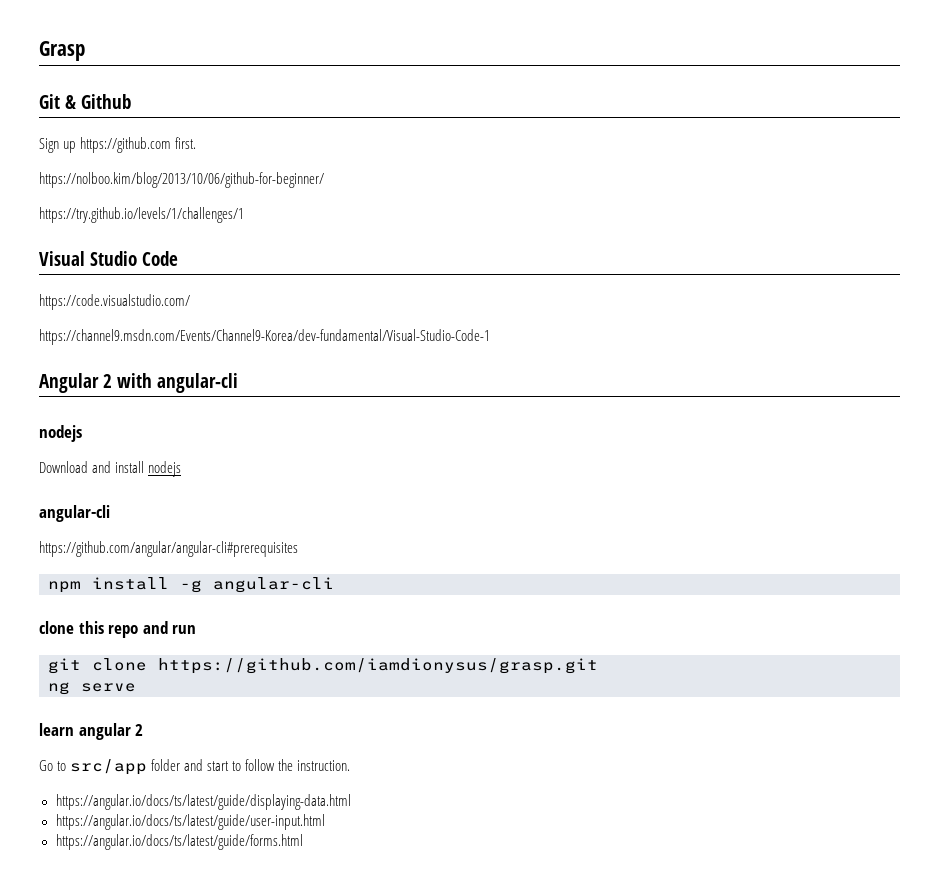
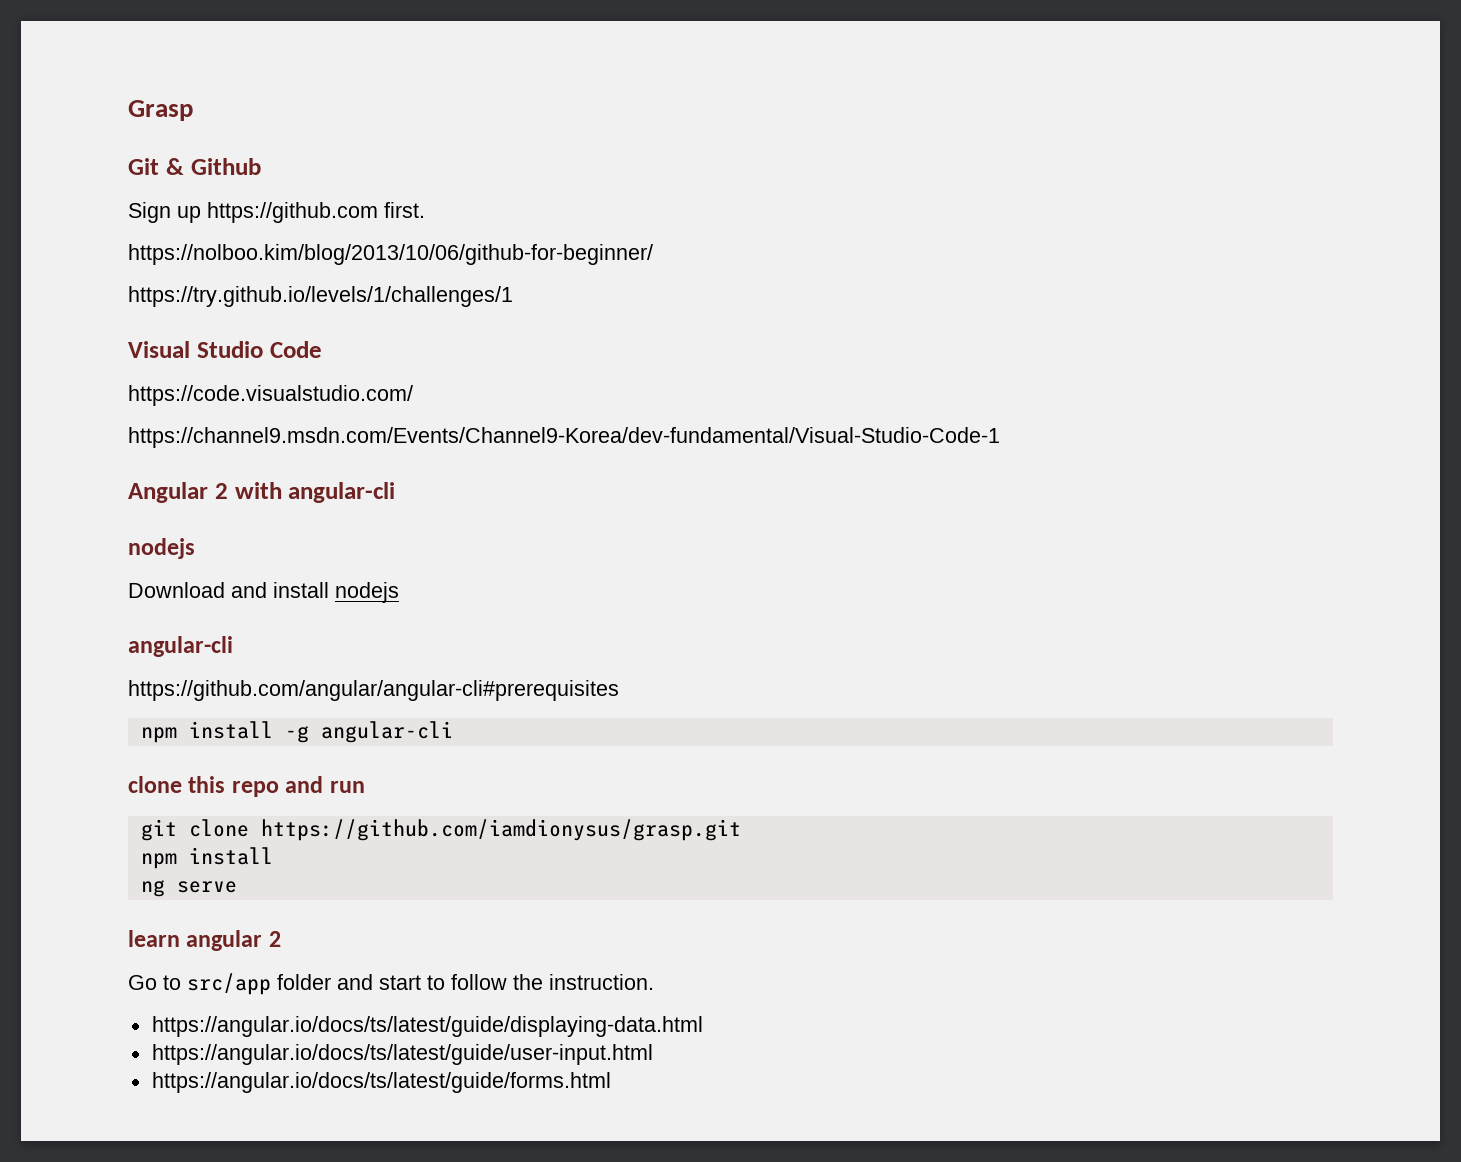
(598, 666) none -> [140,847,273,869] // npm install

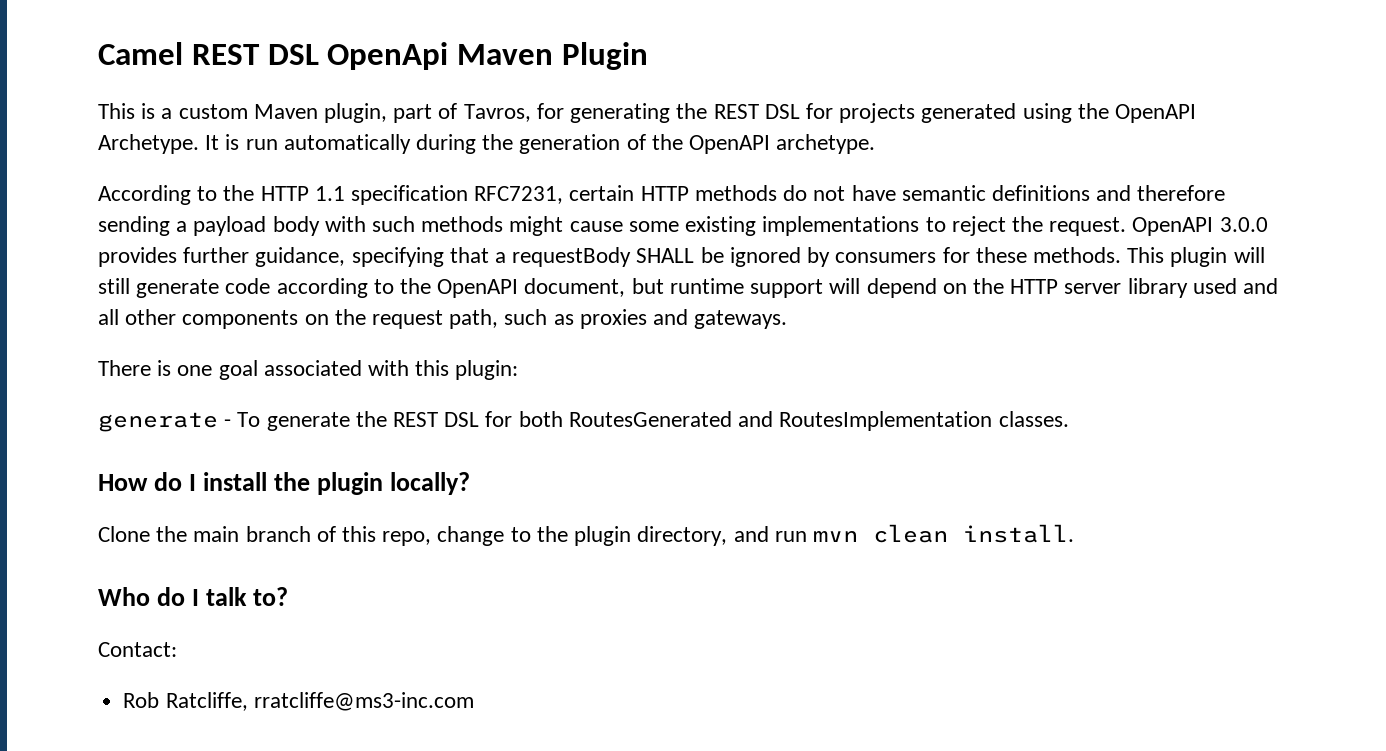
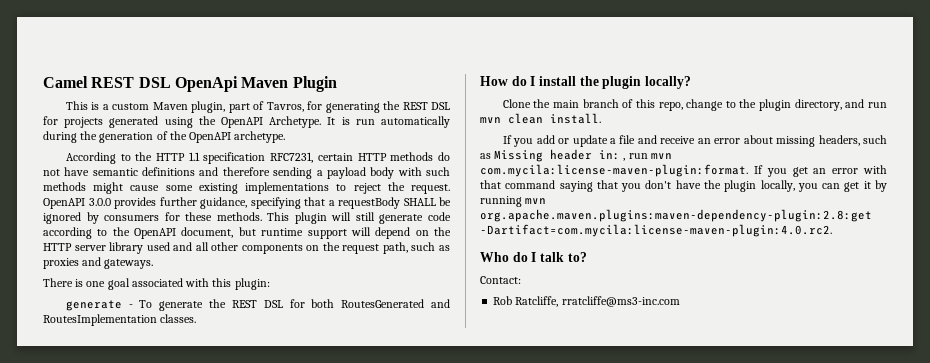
(1074, 533) none -> [502,135,887,147] [480,149,672,162] [480,164,887,177] [480,180,887,192] [480,196,547,207] [480,209,872,222] [480,224,832,237] // If you add or update a file and receive an error about missing headers, such as Missing header in: , run mvn com.mycila:license-maven-plugin:format. If you get an error with that command saying that you don't have the plugin locally, you can get it by running mvn org.apache.maven.plugins:maven-dependency-plugin:2.8:get -Dartifact=com.mycila:license-maven-plugin:4.0.rc2.

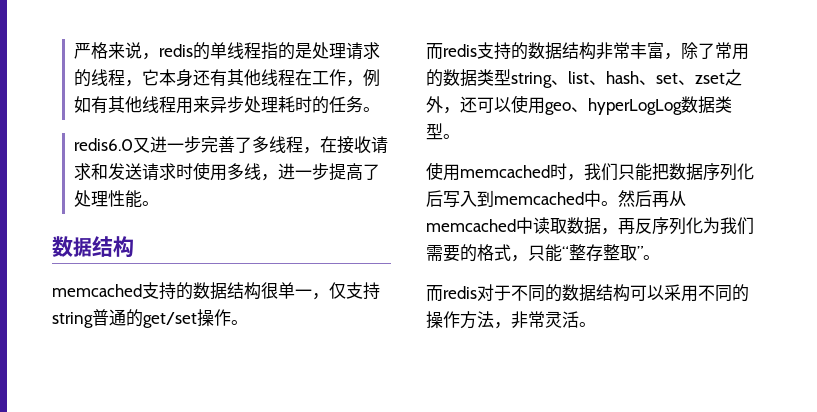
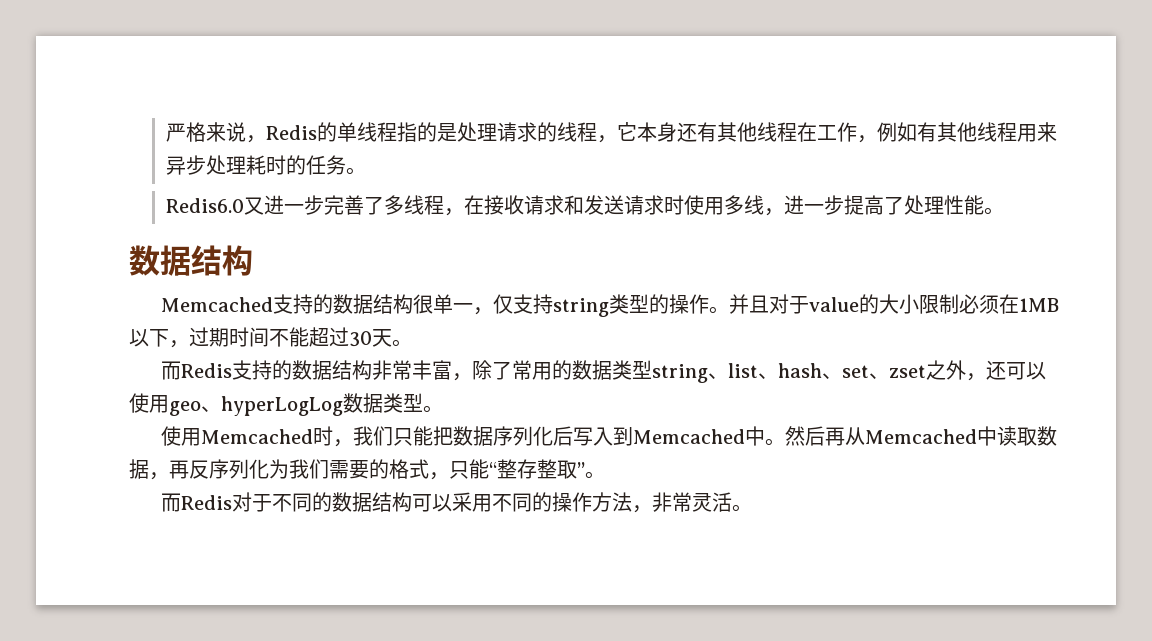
[158,44,193,57] redis -> [266,125,318,140] Redis
[73,138,133,151] redis6.0 -> [166,198,245,213] Redis6.0
[52,284,142,297] memcached -> [161,297,274,312] Memcached
[92,309,197,328] 普通的get/set -> [609,294,670,314] 类型的
[426,43,477,60] // 而redis -> [729,294,1060,314] [129,327,412,348] [161,361,233,380] 并且对于value的大小限制必须在1MB以下，过期时间不能超过30天。 // 而Redis
[460,165,550,178] memcached -> [201,429,314,444] Memcached
[494,192,584,205] memcached -> [633,429,746,444] Memcached
[426,219,516,232] memcached -> [865,429,978,444] Memcached
[443,286,477,299] redis -> [181,495,233,510] Redis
##############################
- [PROBLEM REQUIREMENTS] Find how many lines of the listing include the word "memcached", and state that number by itself.

- [SOLUTION TO THE EXERCISE] 4